Given the often-limited usable vascular access sites in this population, it has been the standard of practice to perform repair of the broken line. Although widely practiced, it is unknown if this practice is associated with increased line colonization rates and subsequent line loss.
METHODS: A retrospective review of our institutional IF population over the past 8years (2006-2014) was performed. Utilizing a prospectively constructed database, all pediatric patients (n=13, ages 0-17 years) with CVC dependency enrolled in the Children’s Intestinal Rehabilitation Program with IF were included who underwent a repair and/or replacement procedure of their line.
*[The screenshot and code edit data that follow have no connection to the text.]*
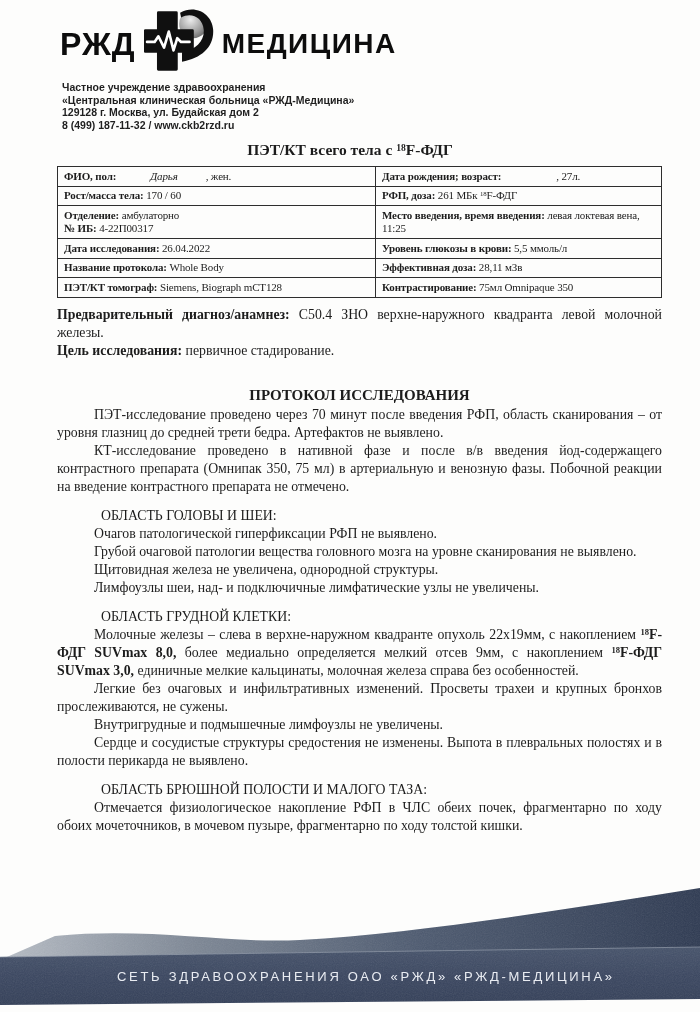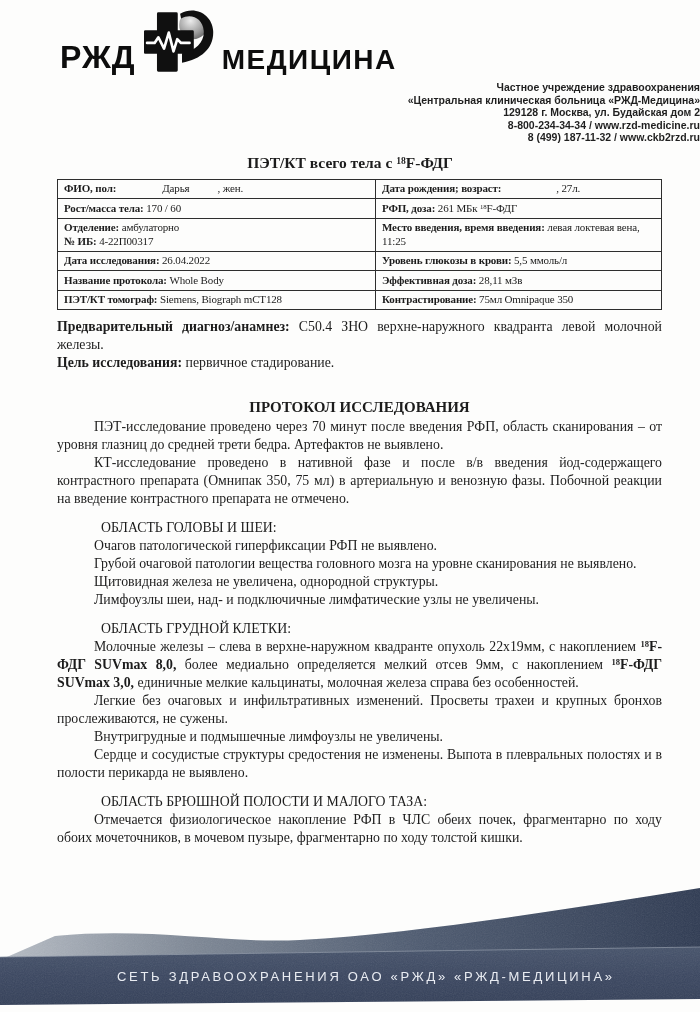--- a/index.html
+++ b/index.html
@@ -1,26 +1,26 @@
 <!DOCTYPE html>
 <html lang="ru"><head>
 <meta charset="utf-8">
 <style>
   html,body{margin:0;padding:0;background:#ffffff;}
   .page{position:relative;width:700px;height:1012px;background:#fdfdfc;overflow:hidden;
         font-family:"Liberation Serif",serif;color:#1c1c1c;}
 
   
-  .logo-row{display:flex;align-items:flex-end;height:64px;padding:12px 0 0 60px;
+  .logo-row{display:flex;align-items:center;height:64px;padding:12px 0 0 60px;
             font-family:"Liberation Sans",sans-serif;font-weight:bold;color:#0d0d0d;}
   .logo-rzd{font-size:32px;letter-spacing:1px;}
   .logo-mark{width:76px;height:68px;margin:-6px 2px 0 8px;flex:0 0 auto;}
   .logo-med{font-size:28px;letter-spacing:1.5px;}
   .org{margin:5px 0 0 62px;font-family:"Liberation Sans",sans-serif;font-size:10.5px;
-       font-weight:600;line-height:12.6px;color:#1f1f1f;text-align:right;}
+       font-weight:600;line-height:12.6px;color:#1f1f1f;}
   .org div{white-space:nowrap;}
 
   
   .doc-title{margin:10px 0 0;text-align:center;font-size:15.5px;font-weight:bold;}
 
   
   table.info{margin:7px 0 0 57px;width:605px;border-collapse:collapse;
              font-size:11px;line-height:13.5px;letter-spacing:-0.15px;table-layout:fixed;}
   .info td{border:1.5px solid #2e2e2e;padding:2.5px 6px;vertical-align:top;}
   .info td:first-child{width:305px;}
@@ -60,31 +60,30 @@
       <path d="M15,6 H34 V25 H51 V47 H34 V66 H15 V47 H1 V25 H15 Z" fill="#101010" stroke="#101010" stroke-width="3" stroke-linejoin="round"></path>
       <polyline points="3,37 11,37 15,31 21,43 26,26 31,46 35,33 39,37 48,37" fill="none" stroke="#ffffff" stroke-width="2.8" stroke-linecap="round" stroke-linejoin="round"></polyline>
     </svg>
     <span class="logo-med">МЕДИЦИНА</span>
   </div>
 
   <div class="org">
     <div>Частное учреждение здравоохранения</div>
     <div>«Центральная клиническая больница «РЖД-Медицина»</div>
     <div>129128 г. Москва, ул. Будайская дом 2</div>
-    <div>8-800-234-34-34 / www.rzd-medicine.ru</div>
     <div>8 (499) 187-11-32 / www.ckb2rzd.ru</div>
   </div>
 
   <h1 class="doc-title"><span>ПЭТ/КТ всего тела с </span><sup>18</sup><span>F-ФДГ</span></h1>
 
   <table class="info">
     <tbody>
         <tr>
           <td>
-            <div class="cline"><span class="b">ФИО, пол:</span><span style="margin-left: 46px;">Дарья</span><span style="margin-left: 28px;">, жен.</span></div>
+            <div class="cline"><span class="b">ФИО, пол:</span><span style="margin-left: 34px; font-style: italic;">Дарья</span><span style="margin-left: 28px;">, жен.</span></div>
           </td>
           <td>
             <div class="cline"><span class="b">Дата рождения; возраст:</span><span style="margin-left: 55px;">, 27л.</span></div>
           </td>
         </tr>
         <tr>
           <td>
             <div class="cline"><span class="b">Рост/масса тела:</span><span> 170 / 60</span></div>
           </td>
           <td>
The control replacement group was CVCs that were replaced without being repaired (36), the experimental repair group was CVCs that were repaired (8). The primary outcome of interest was the mean number of days in each group from the intervention (replacement or repair) to line infection/colonization. Mann-Whitney tests for significance were performed with p-values
RESULTS: There were no catheter repair associated CVCI. The mean number of days from the replacement or repair of a CVC to its removal owing to infection/colonization was 210.0 and 162.8days respectively. There was no statistically significant difference between these groups in time to removal owing to line infection (p=0.55).
CONCLUSION: Repair of central venous catheters in the pediatric population with intestinal failure does not lead to an increased rate of central venous catheter infection and should be performed when possible.
McNiven, C., Switzer, N., Wood, M., Persad, R., Hancock, M., Forgie, S. and Dicken, B.J. (2015) Central venous catheter repair is not associated with an increased risk of central line infection or colonization in intestinal failure pediatric patients. Journal of Pediatric Surgery. August 8th. .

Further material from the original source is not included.